Abstract: TH-PO567
An Atypical Cause of Autoimmune Hemolytic Anemia in a Post Kidney Transplant Patient
Session Information
- Trainee Case Reports - II
October 25, 2018 | Location: Exhibit Hall, San Diego Convention Center
Abstract Time: 10:00 AM - 12:00 PM
Category: Trainee Case Reports
- 1802 Transplantation: Clinical
Authors
- Wang, Aileen, Indiana University School of Medicine, Indianapolis, Indiana, United States
- Sharfuddin, Asif A., Indiana University School of Medicine, Indianapolis, Indiana, United States
Introduction
Autoimmune hemolytic anemia (AIHA) is a rare but devastating consequence of solid organ transplantation. Commonly AIHA can be attributed to immunosuppression with calcineurin inhibitors or viral infection. Here we describe a unique cause of AIHA due to Coombs negative IgA associated AIHA that was refractory to both steroid therapy and adjustments in immunosuppression.
Case Description
23-year-old Hispanic female with history of deceased donor kidney transplant in October 2016 (on tacrolimus, sirolimus, prednisone) presented with fatigue, sclera icterus, and jaundice. Recently she was given clindamycin for dental procedure. On lab Hgb low to 4 gm/dL (baseline 12). Work up revealed elevated LDH, low haptoglobin, elevated retic count, and indirect hyperbilirubinemia consistent with hemolytic anemia. Parvovirus B19 was negative. G6PD level was elevated. Peripheral blood smear revealed marked spherocytosis, anisocytosis, and schistocytes. High sensitivity Coombs test was negative. No splenomegaly on abdomen ultrasound. After transfusion Hgb improved to 8.6, and she was discharged on Prednisone 60mg daily.
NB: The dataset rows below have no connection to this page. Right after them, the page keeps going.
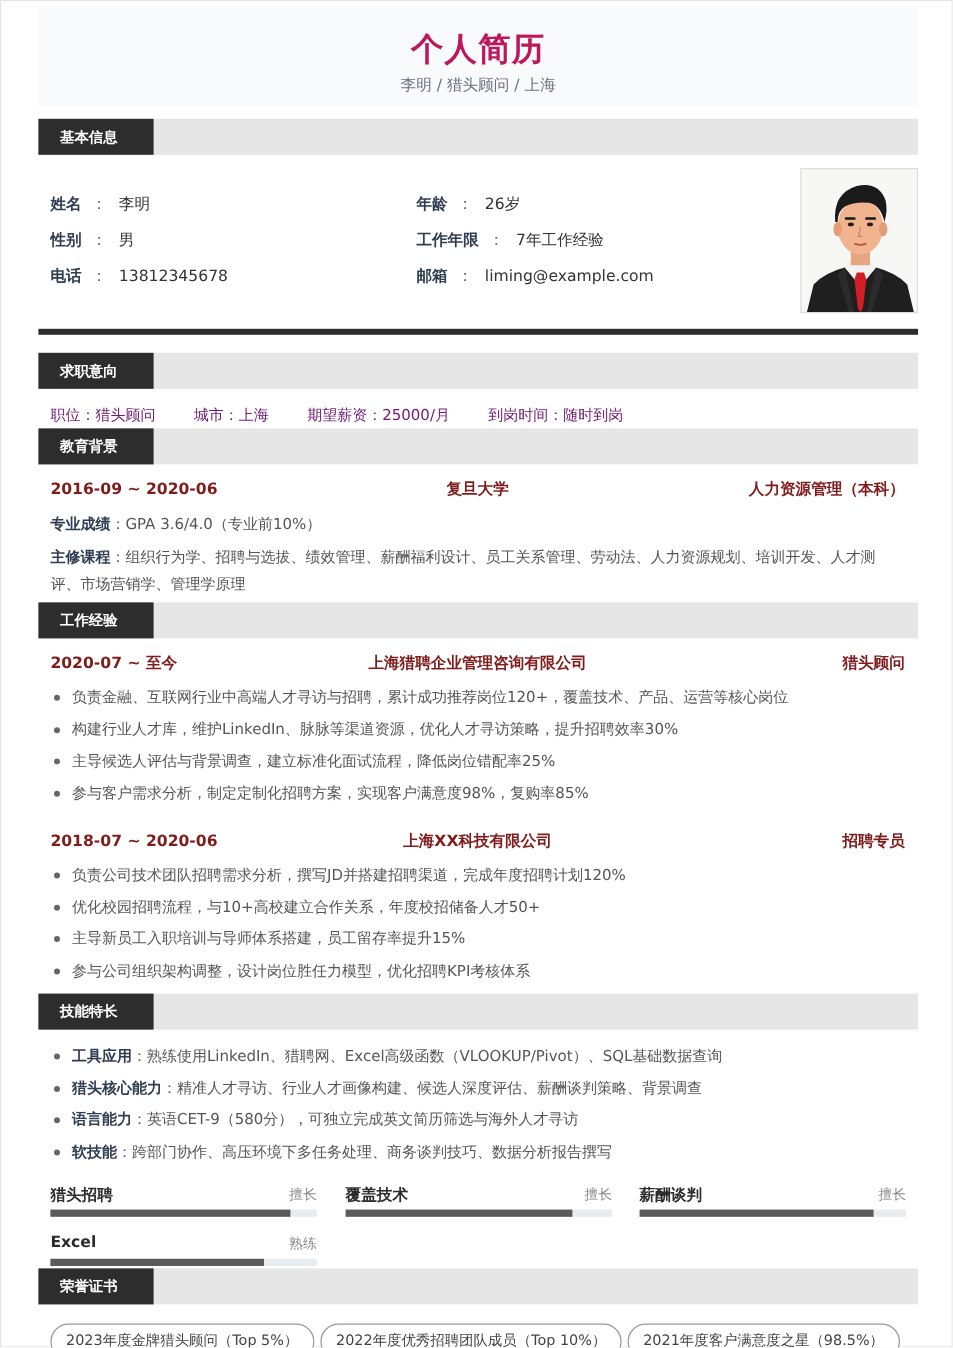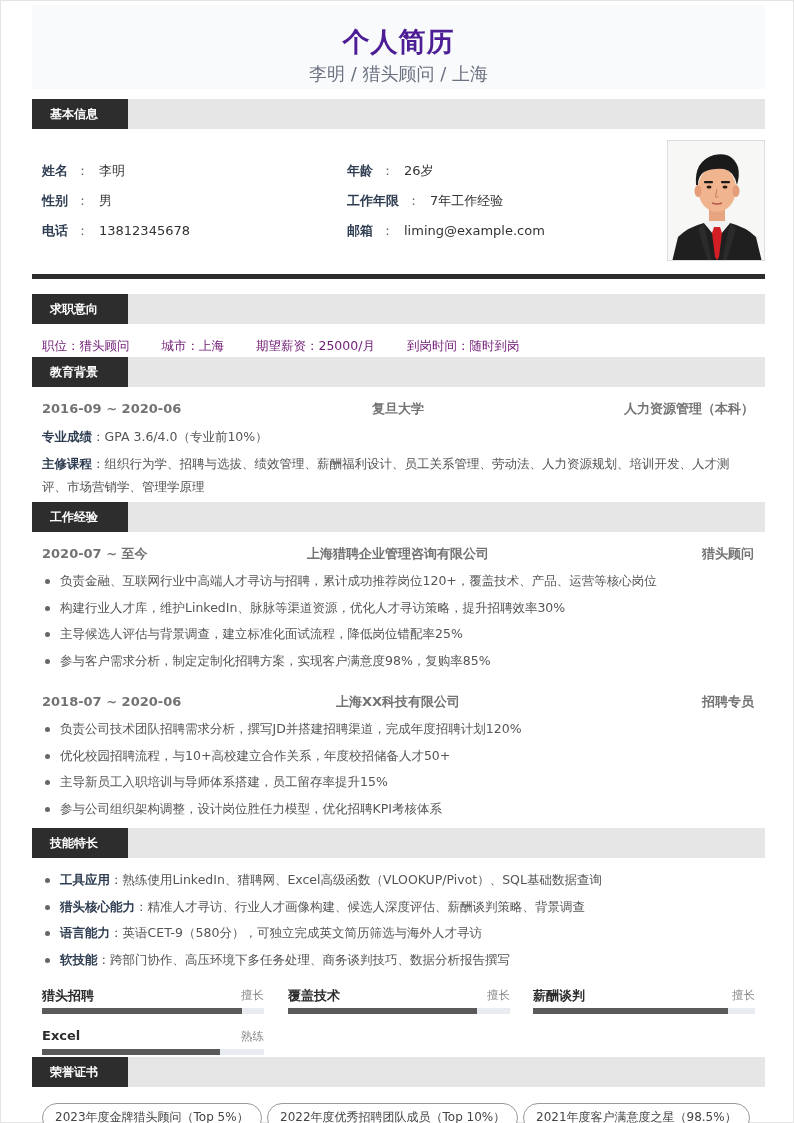"个人简历" .header .title { color: #4c1d95 -> #be185d }
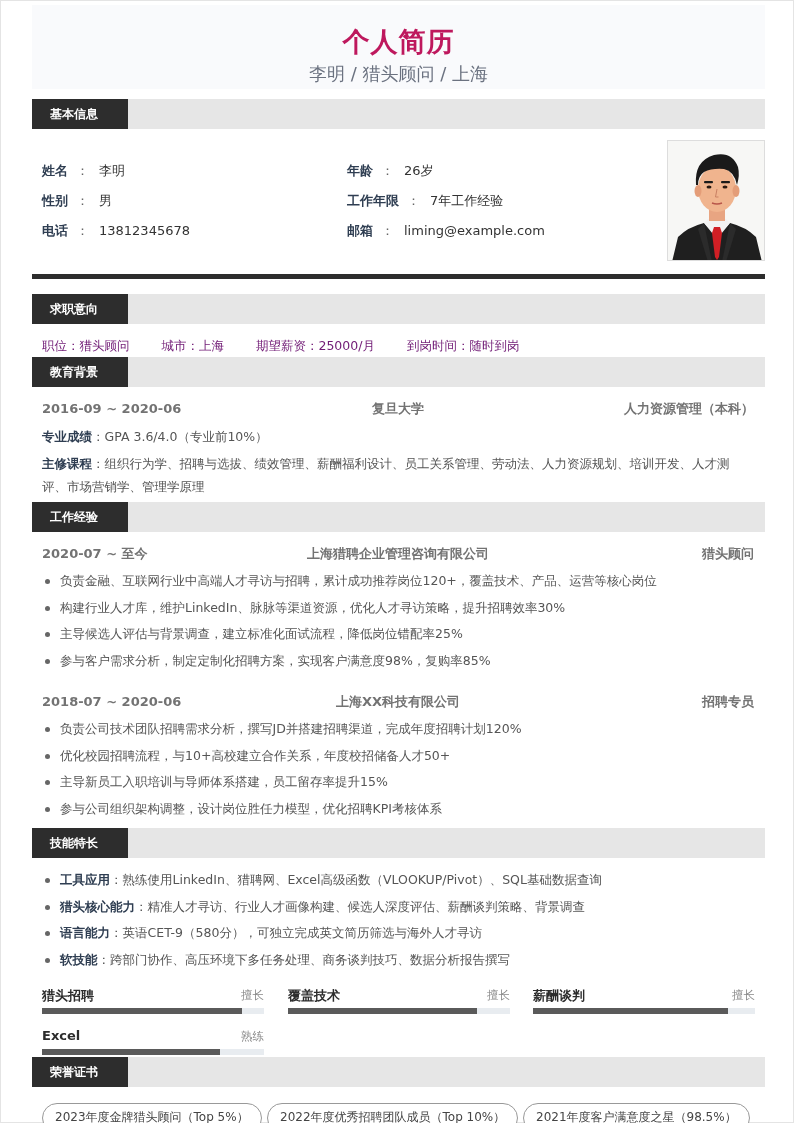"李明 / 猎头顾问 / 上海" .header .subtitle { font-size: 18px -> 13px }
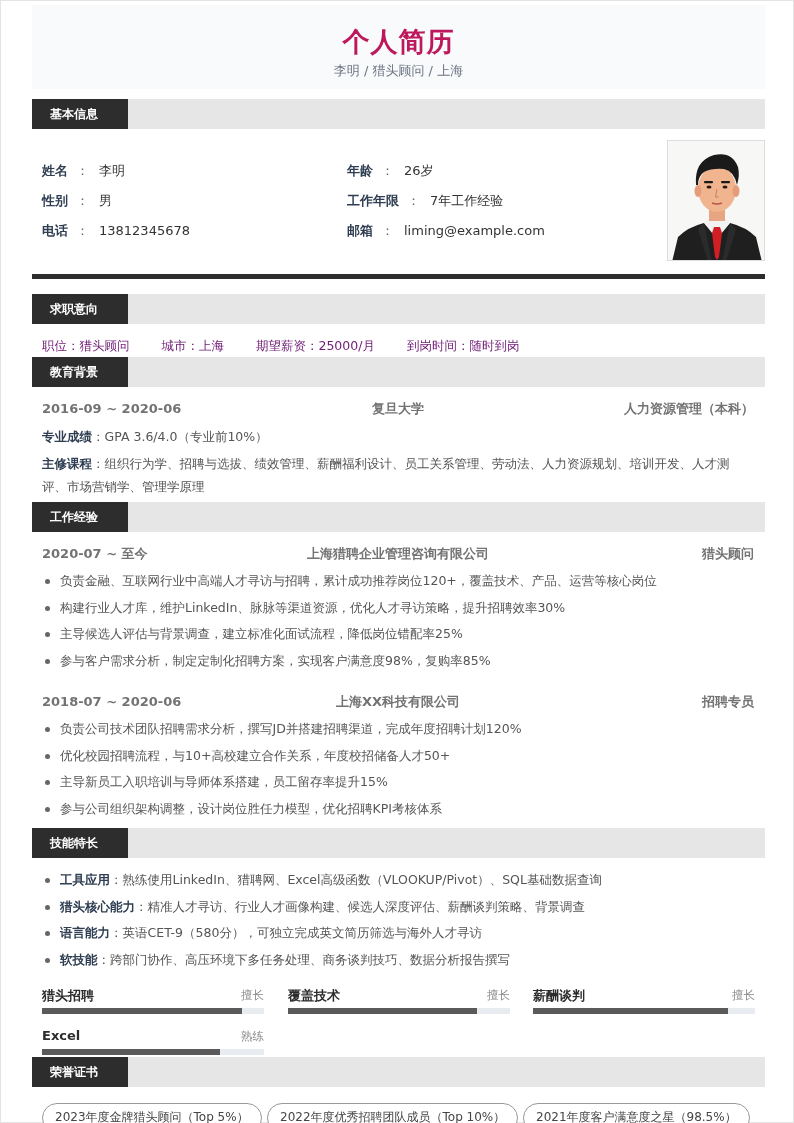"2016-09 ~ 2020-06" .row3 { color: #737373 -> #7f1d1d }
However she was readmitted a week later with Hgb low to 4.8. Cr uptrended to 1.48 mg/dL (baseline 1.2). Tacrolimus was discontinued. PNH flow cytometry and SPEP were unremarkable. Bone marrow biopsy revealed increased erythropoiesis, supportive of peripheral red blood cell destruction. After transfusion Hgb improved to 8. Pt was continued on 60mg Prednisone along with initiation of azathioprine. But one week later, Hgb again low to 4.9. Sirolimus was then stopped. Negative coombs hemolytic panel and a drug induced antibody panel were sent. Negative coombs hemolytic panel detected an IgA autoantibody against red blood cells. Rituximab was initiated (375mg/m2 weekly). One month later, Hgb stabilized in range 13-14 with return of Cr to baseline. Sirolimus was restarted.
Discussion
This case illustrates an extremely rare autoimmune hemolytic process that is Coombs negative, non-drug induced, and steroid refractory in a kidney transplant patient. Splenectomy is usually considered as the first line therapeutic option for steroid refractory IgA associated AIHA, but in a post transplant patient there is the significant increase in infection risk that must be considered. Rituximab therapy though second line was the better choice in this patient who has achieved complete response to therapy.